By this time I had smuggled the jug out of our amigo’s claw, and had done honour to his pledge. “Do you know, my dear Mr Bang, I have always been surprised that a man of your strong intellect, and clear views of most matters, should continue, in profession at least, a Roman Catholic?”
Aaron looked at me with a seriousness, an unaffected seriousness in his manner, that possessed me with the notion that I had taken an unwarrantable liberty. “Profession,” at length said he, slowly and deliberately, apparently weighing every word carefully as it fell from him, as one is apt to do when approaching an interesting subject, on which you desire not to be misunderstood—“Profession—what right have you to assume this of me or any man, that my mode of faith is but profession?” and then the kind-hearted fellow, perceiving that his rebuke had mortified me, altering his tone, continued, but still with a strong tinge of melancholy in his manner—“Alas!
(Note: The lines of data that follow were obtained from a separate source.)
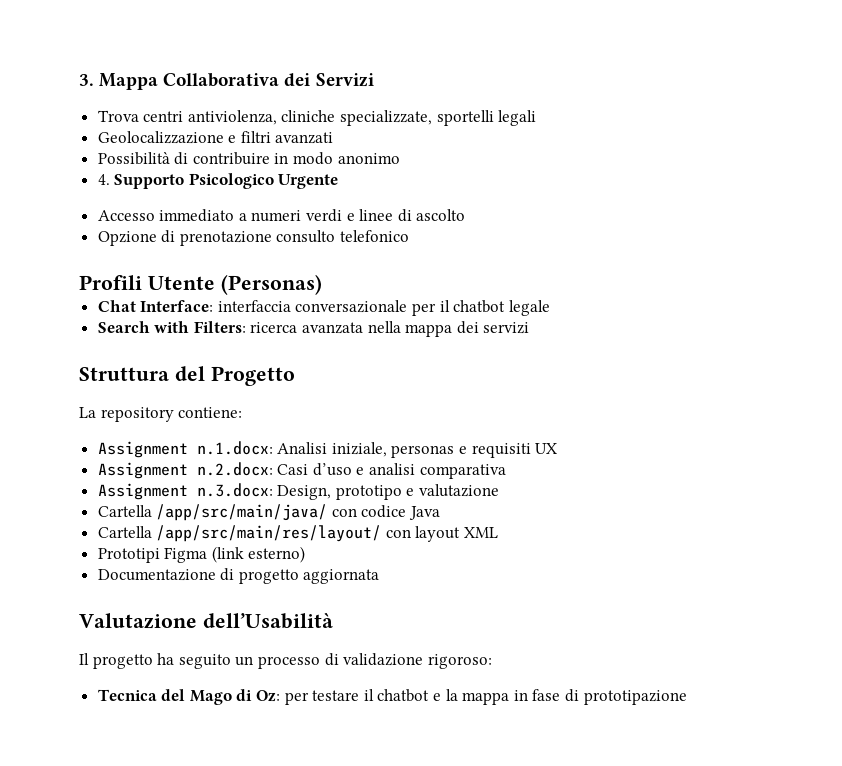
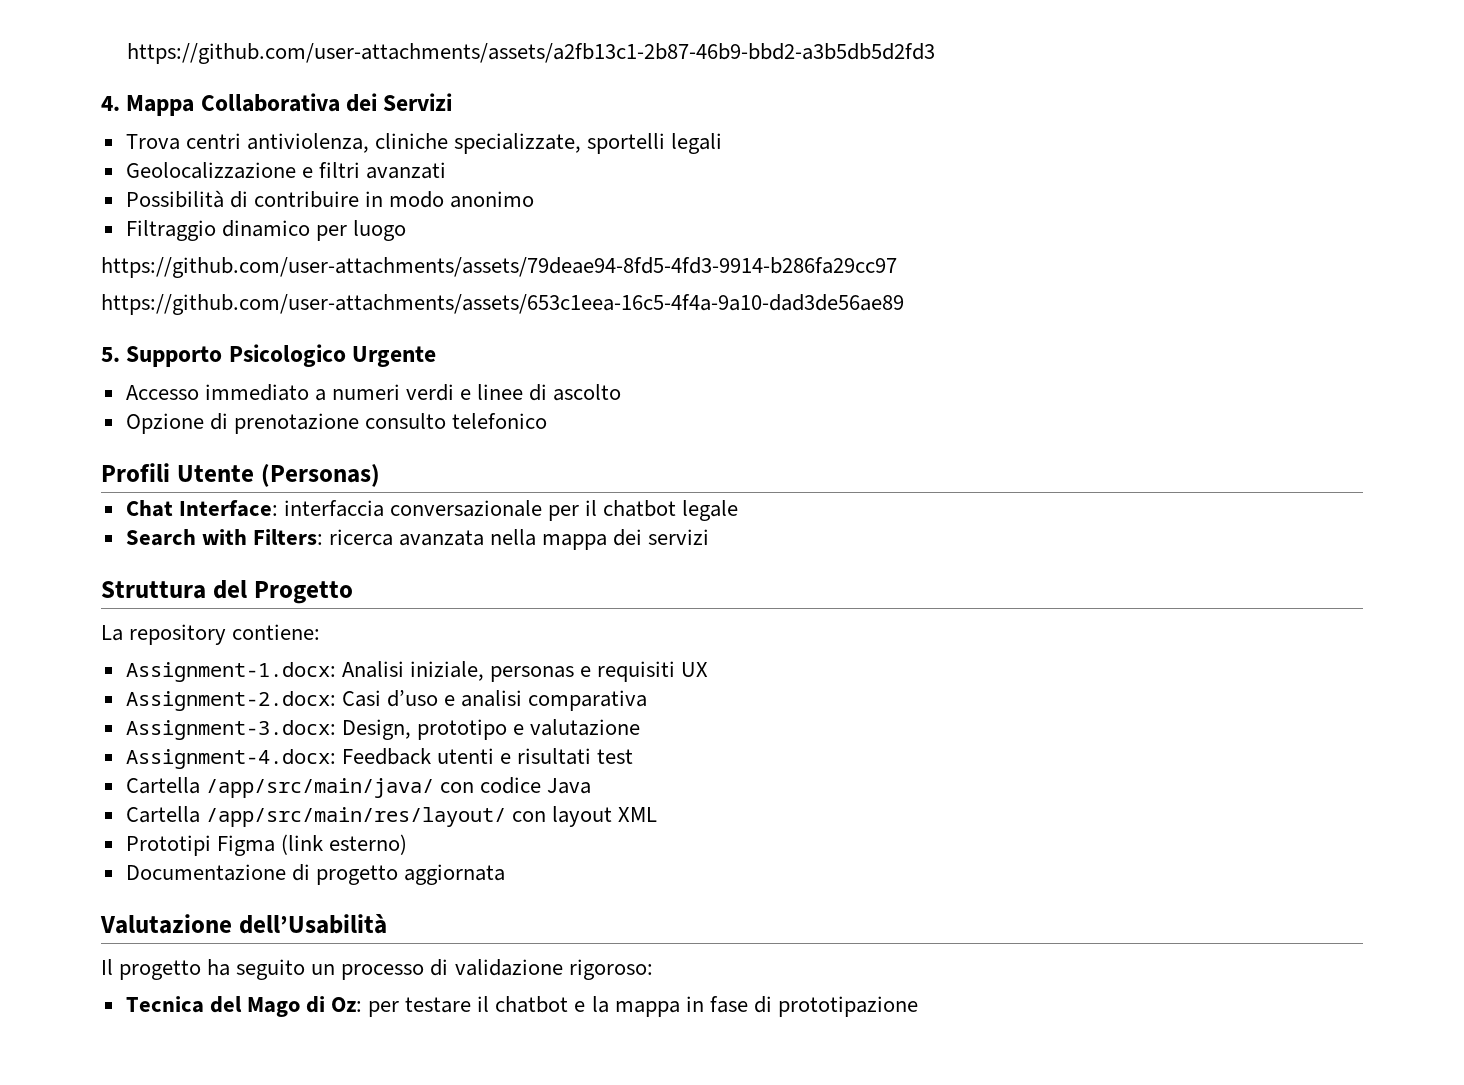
- 3. Mappa Collaborativa dei Servizi
+ https://github.com/user-attachments/assets/a2fb13c1-2b87-46b9-bbd2-a3b5db5d2fd3
+ 4. Mappa Collaborativa dei Servizi
- 4. Supporto Psicologico Urgente
+ Filtraggio dinamico per luogo
+ https://github.com/user-attachments/assets/79deae94-8fd5-4fd3-9914-b286fa29cc97
+ https://github.com/user-attachments/assets/653c1eea-16c5-4f4a-9a10-dad3de56ae89
+ 5. Supporto Psicologico Urgente
- Assignment n.1.docx: Analisi iniziale, personas e requisiti UX
+ Assignment-1.docx: Analisi iniziale, personas e requisiti UX
- Assignment n.2.docx: Casi d’uso e analisi comparativa
+ Assignment-2.docx: Casi d’uso e analisi comparativa
- Assignment n.3.docx: Design, prototipo e valutazione
+ Assignment-3.docx: Design, prototipo e valutazione
+ Assignment-4.docx: Feedback utenti e risultati test

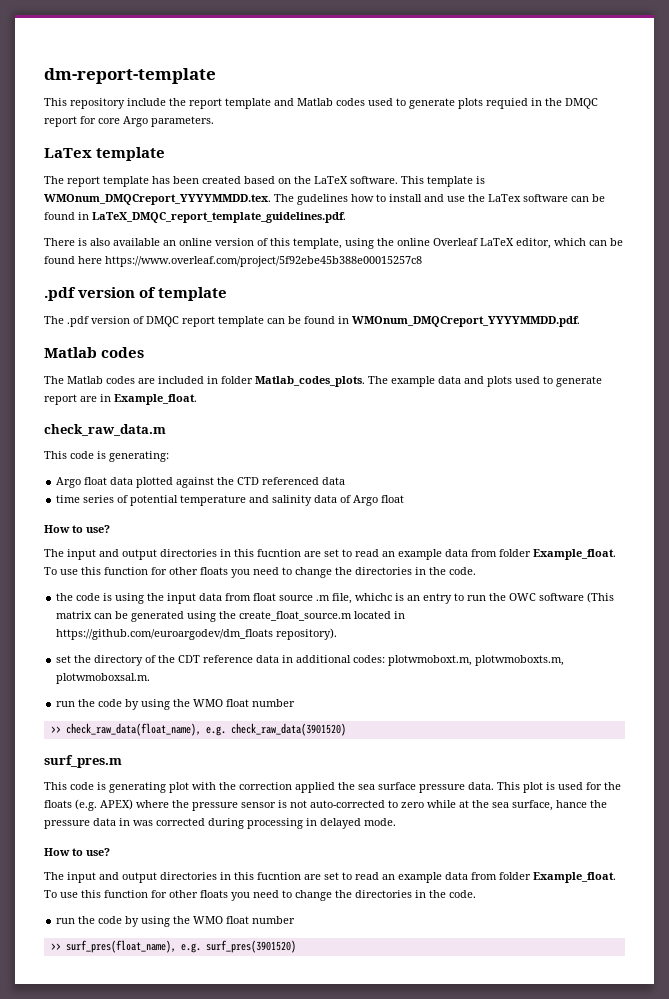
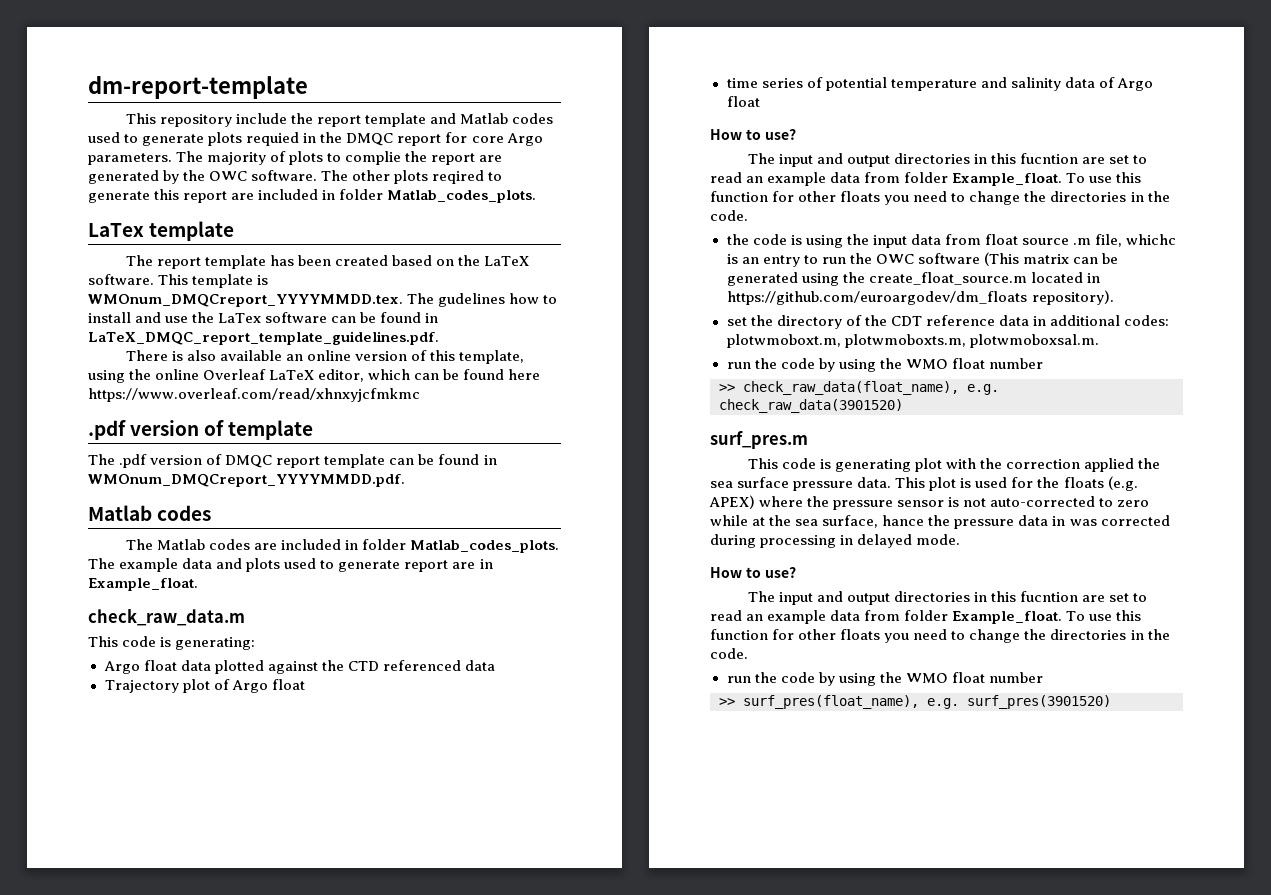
+ The majority of plots to complie the report are generated by the OWC software. The other plots reqired to generate this report are included in folder Matlab_codes_plots.
- There is also available an online version of this template, using the online Overleaf LaTeX editor, which can be found here https://www.overleaf.com/project/5f92ebe45b388e00015257c8
+ There is also available an online version of this template, using the online Overleaf LaTeX editor, which can be found here https://www.overleaf.com/read/xhnxyjcfmkmc
+ Trajectory plot of Argo float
Tom, how often will weak man, in his great arrogance, assume the prerogative of his Maker, and attempt to judge—honestly, we will even allow, according to his conception—of the heart and secret things of another, but too often, in reality, by the evil scale of his own! Shall the potsherd say to his frail fellow, Thou art weak, but I am strong? Shall the moudiewort say to his brother mole—(I say, Quashie, mind that mule of yours don’t snort in the water, will ye?)—Blind art thou, but lo, I see? Ah, Tom, I am a Roman Catholic; but is it thou who shalt venture down into the depths of my heart, and then say, whether I be so in profession only, or in stern unswerving sincerity?”
I found I had unwittingly touched a string that vibrated to his heart. “I am a Roman Catholic, but, I humbly trust, not a bigoted one; for were it not against the canons of both our churches, I fear I should incline to the doctrine of Pope.”